> **SOURCE INFORMATION**:
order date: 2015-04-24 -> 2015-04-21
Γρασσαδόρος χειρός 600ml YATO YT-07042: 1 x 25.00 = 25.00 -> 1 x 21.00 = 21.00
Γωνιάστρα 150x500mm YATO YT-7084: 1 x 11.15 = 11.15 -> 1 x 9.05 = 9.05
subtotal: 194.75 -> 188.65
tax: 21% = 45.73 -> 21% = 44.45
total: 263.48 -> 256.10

> **REQUIRED WORK**:
Nothing may be left out or altered: reproduce the complete listing.

> **THE COMPLETED TASK**:
order date: 2015-04-24 -> 2015-04-21
Γρασσαδόρος χειρός 600ml YATO YT-07042: 1 x 25.00 = 25.00 -> 1 x 21.00 = 21.00
Γωνιάστρα 150x500mm YATO YT-7084: 1 x 11.15 = 11.15 -> 1 x 9.05 = 9.05
subtotal: 194.75 -> 188.65
tax: 21% = 45.73 -> 21% = 44.45
total: 263.48 -> 256.10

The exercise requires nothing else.